## WHAT YOU WILL DO
Once you find the line that contains "fulfil HVD requirements.", write out that line and every line after it to the end of the records, exactly and with nothing else.

## SOURCE DATA
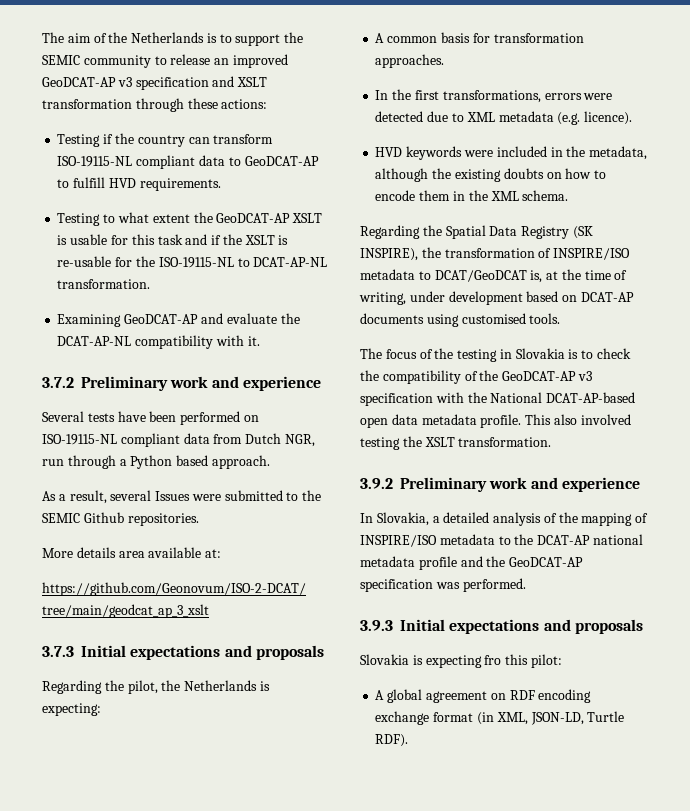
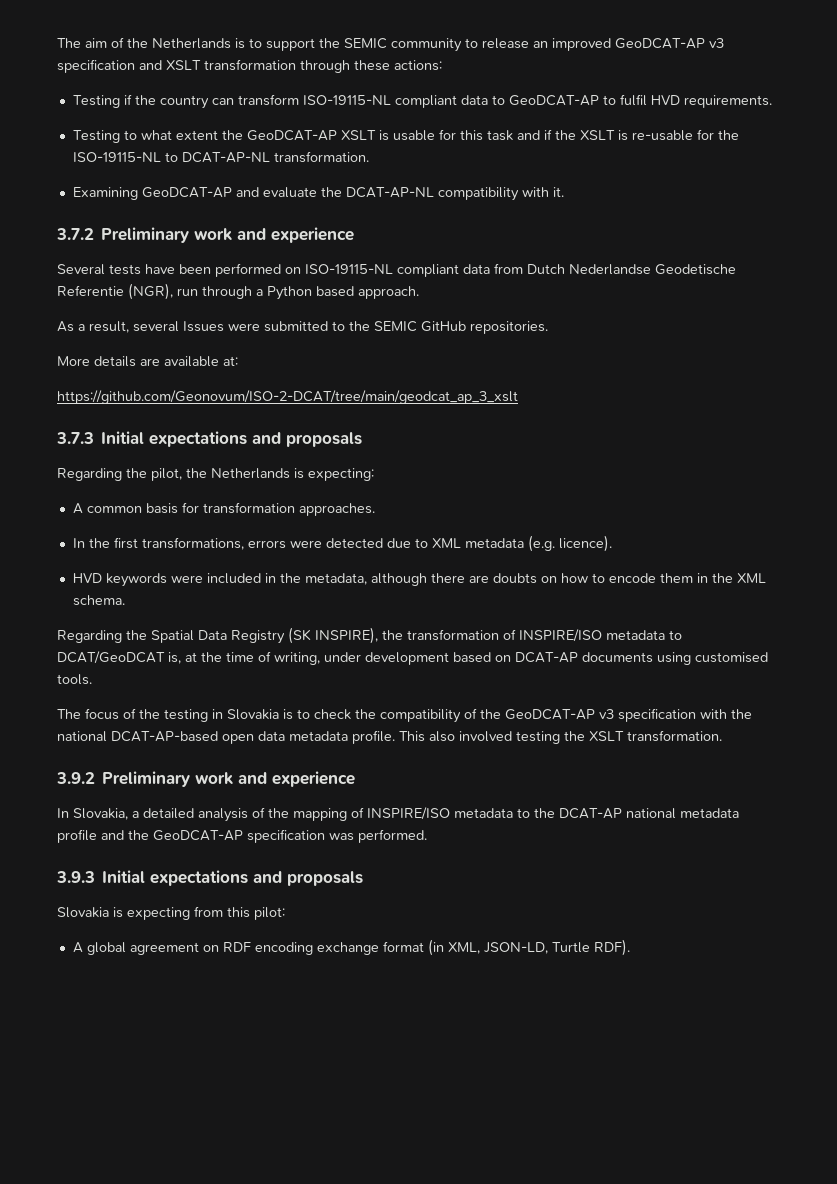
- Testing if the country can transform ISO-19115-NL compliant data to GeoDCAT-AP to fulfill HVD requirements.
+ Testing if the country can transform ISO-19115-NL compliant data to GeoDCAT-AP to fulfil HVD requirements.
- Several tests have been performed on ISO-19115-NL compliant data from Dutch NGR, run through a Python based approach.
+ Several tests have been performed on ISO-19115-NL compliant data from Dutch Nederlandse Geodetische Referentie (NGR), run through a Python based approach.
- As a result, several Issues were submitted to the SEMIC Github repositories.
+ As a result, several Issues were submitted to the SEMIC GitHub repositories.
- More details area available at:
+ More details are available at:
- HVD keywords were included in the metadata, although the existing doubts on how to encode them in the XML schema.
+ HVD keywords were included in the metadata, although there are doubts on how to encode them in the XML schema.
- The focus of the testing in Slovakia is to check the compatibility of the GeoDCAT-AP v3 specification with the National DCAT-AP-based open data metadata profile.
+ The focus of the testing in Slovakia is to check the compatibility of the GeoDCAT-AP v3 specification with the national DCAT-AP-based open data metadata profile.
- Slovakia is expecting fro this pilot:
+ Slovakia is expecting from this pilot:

## SOLUTION FOR THIS TASK
+ Testing if the country can transform ISO-19115-NL compliant data to GeoDCAT-AP to fulfil HVD requirements.
- Several tests have been performed on ISO-19115-NL compliant data from Dutch NGR, run through a Python based approach.
+ Several tests have been performed on ISO-19115-NL compliant data from Dutch Nederlandse Geodetische Referentie (NGR), run through a Python based approach.
- As a result, several Issues were submitted to the SEMIC Github repositories.
+ As a result, several Issues were submitted to the SEMIC GitHub repositories.
- More details area available at:
+ More details are available at:
- HVD keywords were included in the metadata, although the existing doubts on how to encode them in the XML schema.
+ HVD keywords were included in the metadata, although there are doubts on how to encode them in the XML schema.
- The focus of the testing in Slovakia is to check the compatibility of the GeoDCAT-AP v3 specification with the National DCAT-AP-based open data metadata profile.
+ The focus of the testing in Slovakia is to check the compatibility of the GeoDCAT-AP v3 specification with the national DCAT-AP-based open data metadata profile.
- Slovakia is expecting fro this pilot:
+ Slovakia is expecting from this pilot:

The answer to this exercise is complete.